▶
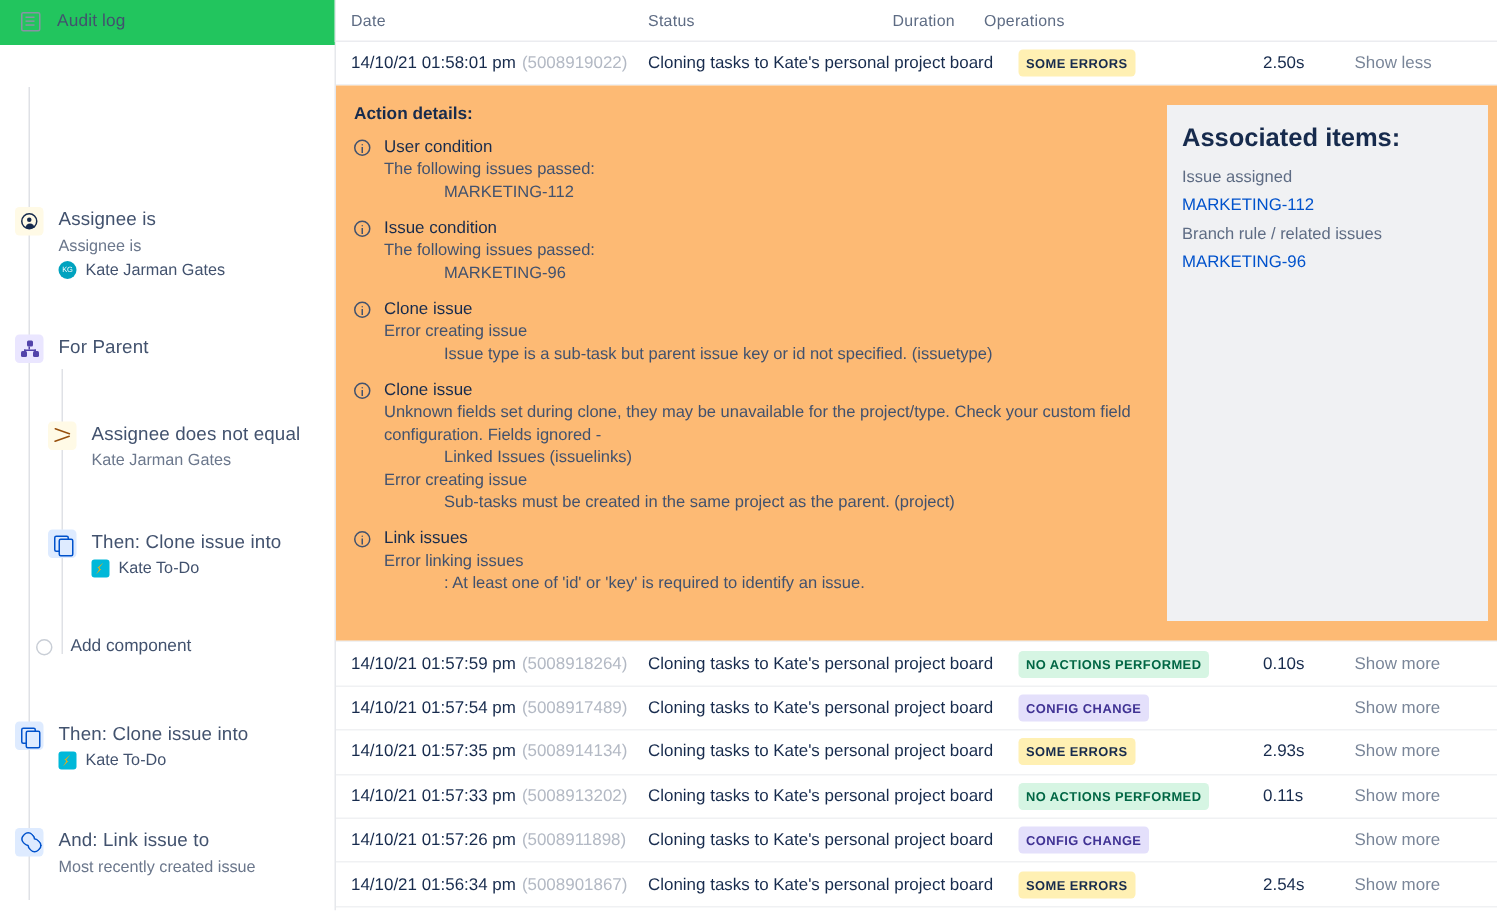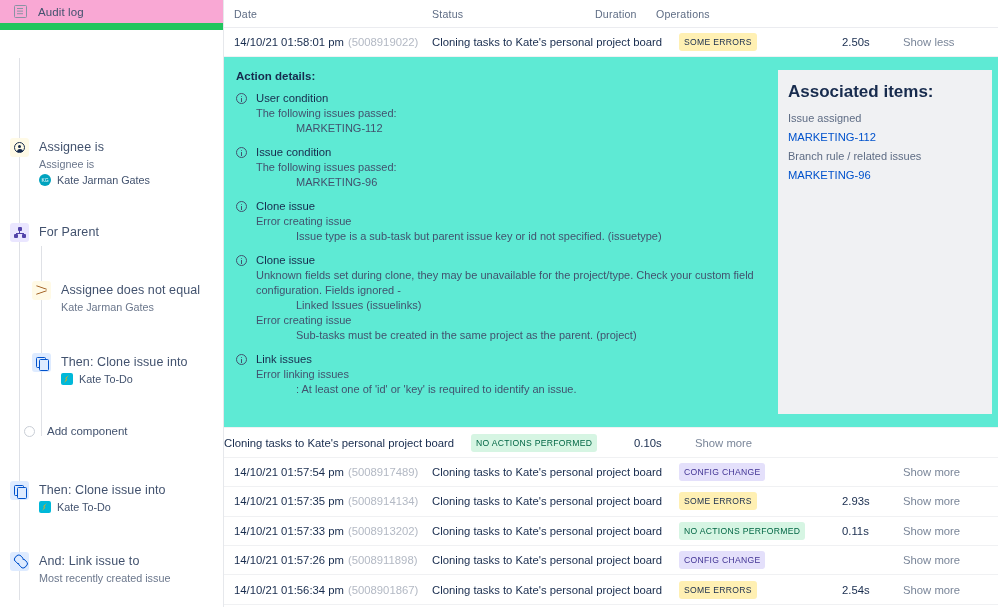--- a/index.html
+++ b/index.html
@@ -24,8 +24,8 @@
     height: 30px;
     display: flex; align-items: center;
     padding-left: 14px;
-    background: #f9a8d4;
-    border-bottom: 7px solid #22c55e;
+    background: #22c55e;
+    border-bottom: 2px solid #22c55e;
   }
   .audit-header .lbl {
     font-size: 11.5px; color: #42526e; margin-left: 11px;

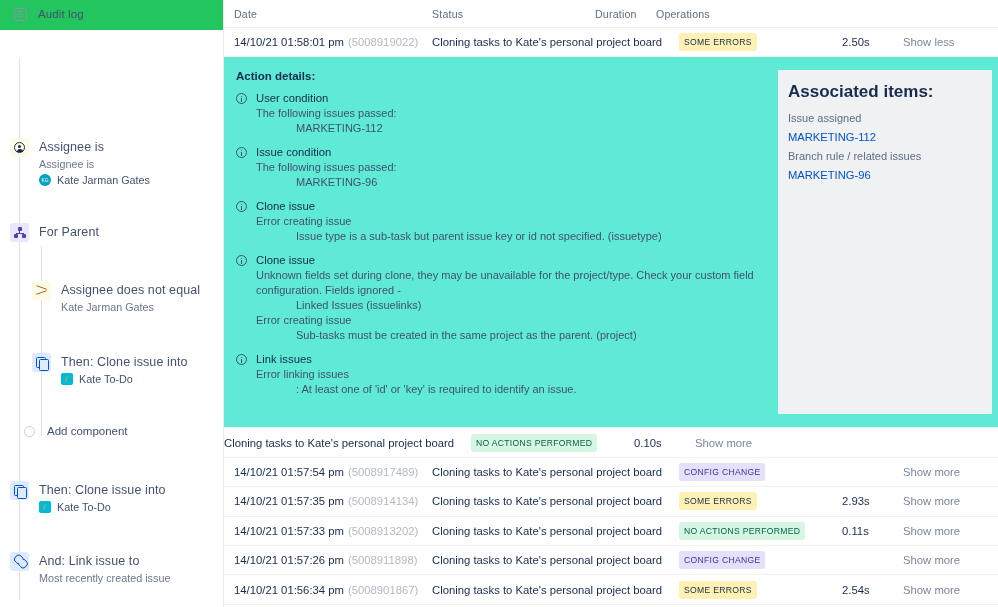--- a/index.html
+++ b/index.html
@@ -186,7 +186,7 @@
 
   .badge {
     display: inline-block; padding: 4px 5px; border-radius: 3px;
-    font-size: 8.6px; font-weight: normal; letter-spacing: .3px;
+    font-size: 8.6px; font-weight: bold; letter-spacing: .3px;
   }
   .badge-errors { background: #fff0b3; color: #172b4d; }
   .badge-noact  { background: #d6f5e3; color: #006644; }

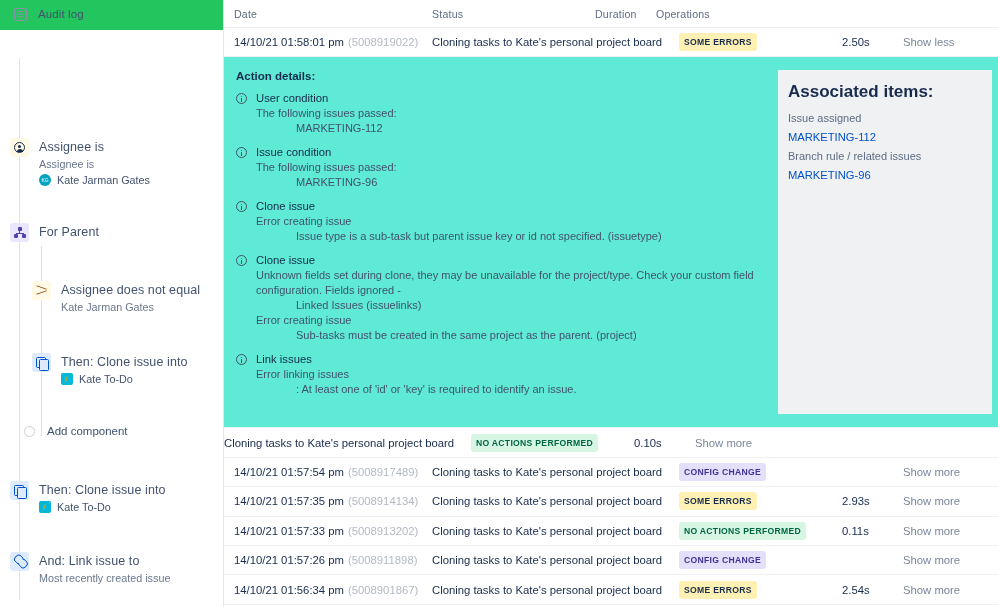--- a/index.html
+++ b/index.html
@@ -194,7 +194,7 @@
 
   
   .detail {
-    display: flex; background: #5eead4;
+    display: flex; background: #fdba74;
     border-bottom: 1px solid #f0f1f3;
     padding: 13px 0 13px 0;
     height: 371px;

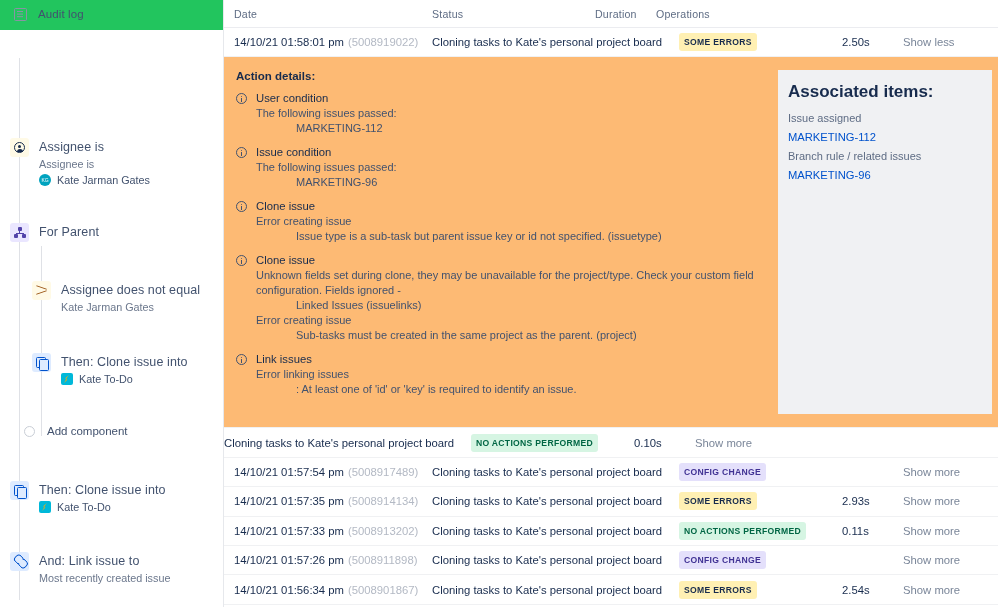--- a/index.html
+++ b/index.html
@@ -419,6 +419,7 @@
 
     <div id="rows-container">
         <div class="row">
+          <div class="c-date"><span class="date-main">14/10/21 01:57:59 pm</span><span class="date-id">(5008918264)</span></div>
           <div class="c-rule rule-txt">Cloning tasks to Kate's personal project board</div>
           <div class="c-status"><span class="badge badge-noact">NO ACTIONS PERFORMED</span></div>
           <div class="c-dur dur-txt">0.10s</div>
◀
EXERCISE OBJECTIVE => What lines above run from the one with "font-size: 11.5px; color: #42526e;" to the one with "normal; letter-spacing: .3px;"? Give them again exactly, ends included, and leave the pictures out.

FINAL ANSWER =>
     font-size: 11.5px; color: #42526e; margin-left: 11px;

--- a/index.html
+++ b/index.html
@@ -186,7 +186,7 @@
 
   .badge {
     display: inline-block; padding: 4px 5px; border-radius: 3px;
-    font-size: 8.6px; font-weight: normal; letter-spacing: .3px;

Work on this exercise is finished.